Selecting a sunscreen

Choosing a sunscreen is not an easy task! I vividly remember being on a beach vacation and going to the local Wal-Mart because we forgot sunscreen and there was a MASSIVE WALL of sunscreens. Ummm, how does one possibly sort through all of these?


Ideally, a sunscreen should provide broad spectrum protection from UVA/UVB rays and should have at least an SPF of 30 or higher. Sunscreens either have mineral or chemical active ingredients. You are looking for mineral based sunscreens.

Zinc oxide and Titanium Dioxide are mineral compounds that are more photostable than chemical ingredients, which may degrade. Mineral compounds maintain their protective ability in the sun and block the widest spectrum of UVA/UVB rays. They actually cause the rays to reflect off of your skin and scatter.

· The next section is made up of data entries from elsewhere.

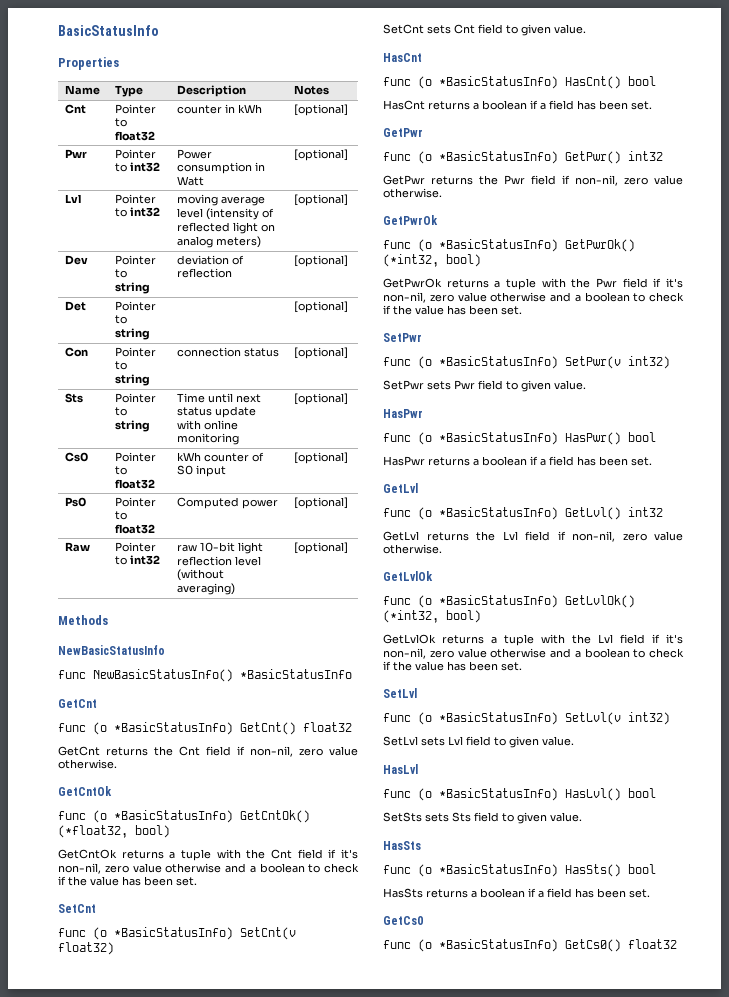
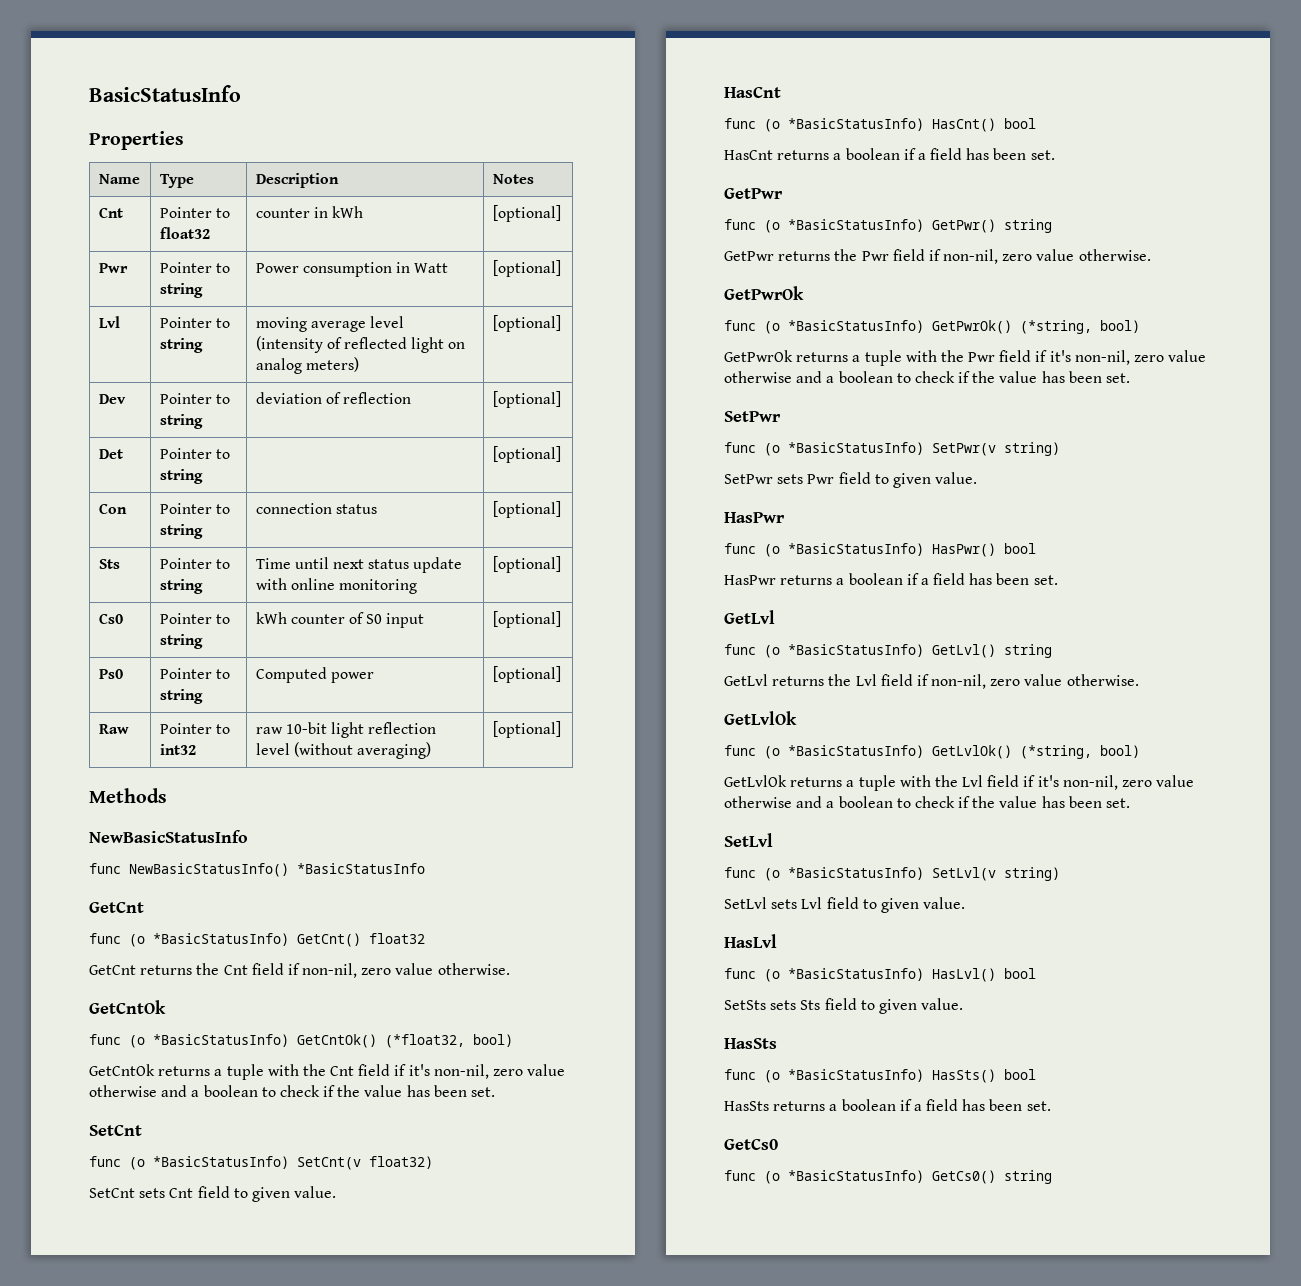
[130,162,161,172] int32 -> [159,283,203,298] string
[130,207,161,217] int32 -> [159,338,203,353] string
[115,479,156,489] float32 -> [159,634,203,649] string
[115,524,156,534] float32 -> [159,689,203,704] string
[628,151,663,161] int32 -> [1004,219,1052,233] string
[383,254,439,267] (*int32, -> [1020,320,1092,334] (*string,
[628,356,670,369] int32) -> [1004,442,1060,456] string)
[628,507,663,517] int32 -> [1004,644,1052,658] string
[383,610,439,623] (*int32, -> [1020,745,1092,759] (*string,
[628,712,670,725] int32) -> [1004,867,1060,881] string)
[628,939,677,949] float32 -> [1004,1170,1052,1184] string

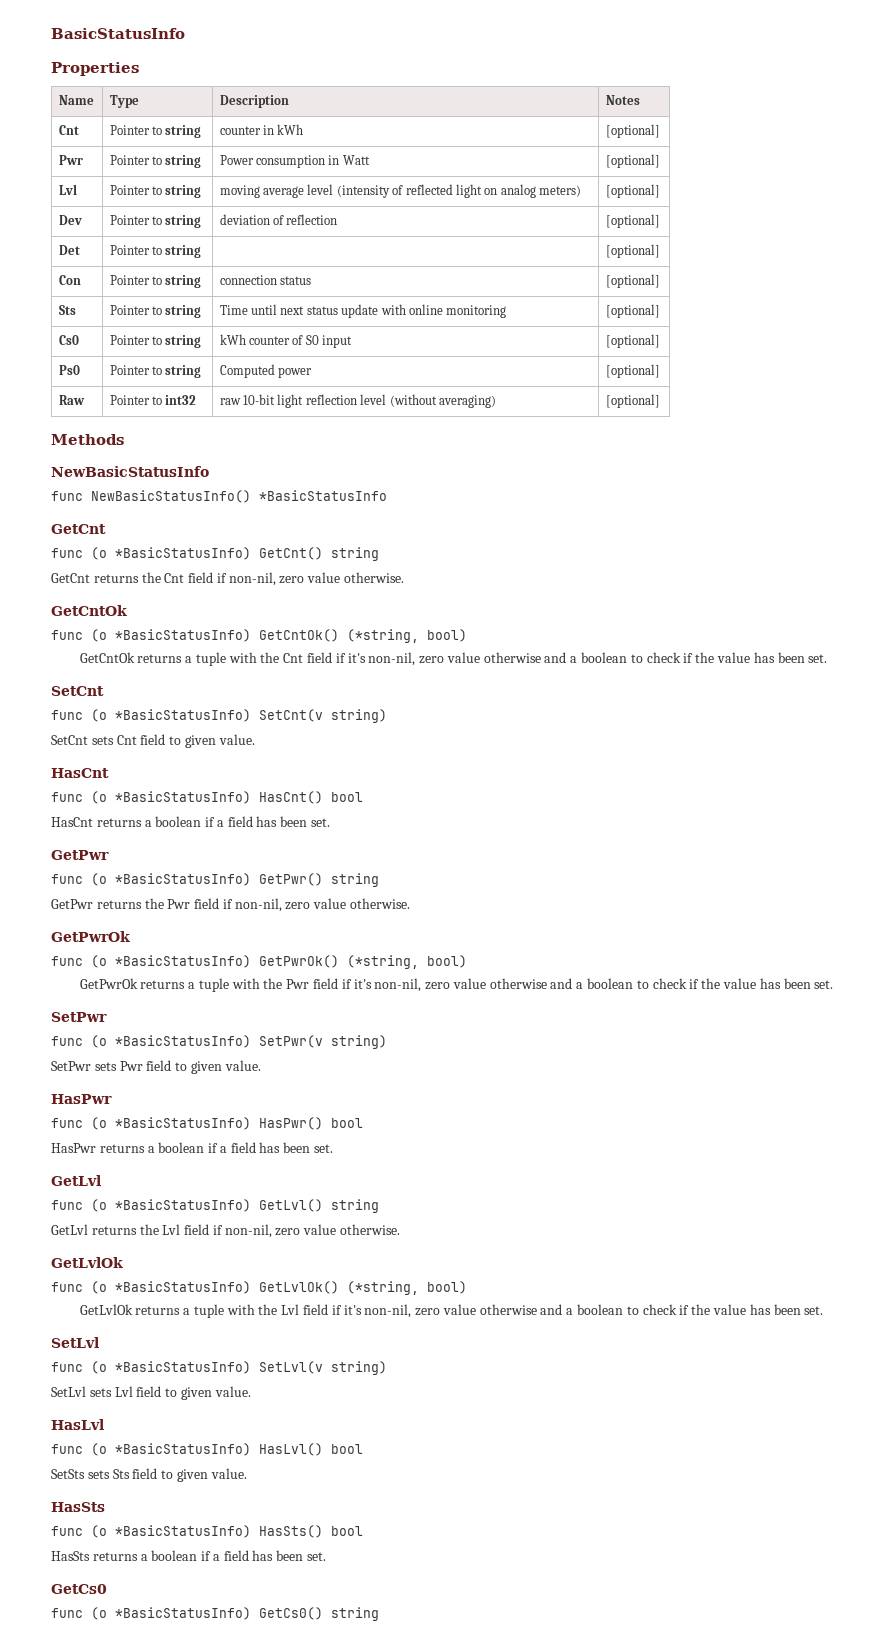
[159,227,210,239] float32 -> [165,125,202,138] string
[369,933,425,944] float32 -> [331,547,379,561] string
[385,1034,465,1048] (*float32, -> [347,629,419,643] (*string,
[369,1156,433,1169] float32) -> [331,709,387,723] string)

Many sunscreens have chemical active ingredients such as avobenzone and oxybenzone. These chemicals are absorbed into our skin and then work by absorbing the UV rays and dissipating them through a chemical reaction. These ingredients are very common allergens and can cause irritation for those with sensitive skin. There is also some limited data that when they penetrate the skin they can cause some hormone disruption (and these chemicals can be detected in mother’s breast milk!).  

I recommend avoiding chemical sunscreens, especially for children, pregnant and nursing women. Many people select chemical sunscreens over physical sunscreens because the chemicals absorb into our skin easier, thus rubbing in better than mineral based sunscreens.  Luckily for us, it is 2019 and we have TONS of great mineral based sunscreens that rub in well.


We always want to avoid parabens if possible, as they are possibly linked to cancer. Examples of parabens include butylparaben, ethylparaben, isobutylparaben, isopropylparaben, methylparaben, propylparaben. And for sunscreens, you want to avoid methylisothiazolinone, a preservative that is a very common allergen.


A lotion or cream sunscreen is much preferred to an aerosol spray. Spray sunscreens do not offer as much protection, and we are inhaling fumes from these sprays.

Now, the best sunscreen is the one that you are going to USE. So, if you have tried all of my preferred sunscreens and just can’t deal without a spray, then by all means, just make sure you are using sunscreen. EltaMD sells a spray sunscreen that is not aerosol (and is mineral-based!).

If you have acne-prone skin you want to ensure you select an oil-free or non-comedogenic sunscreen for your face. Oil-based products can clog your pores and worsen your acne.  If you are using any acne prescription medications, you may want to skip your any retinoids, benzoyl peroxide, glycolic or salicylic acid products as they make you more sun sensitive.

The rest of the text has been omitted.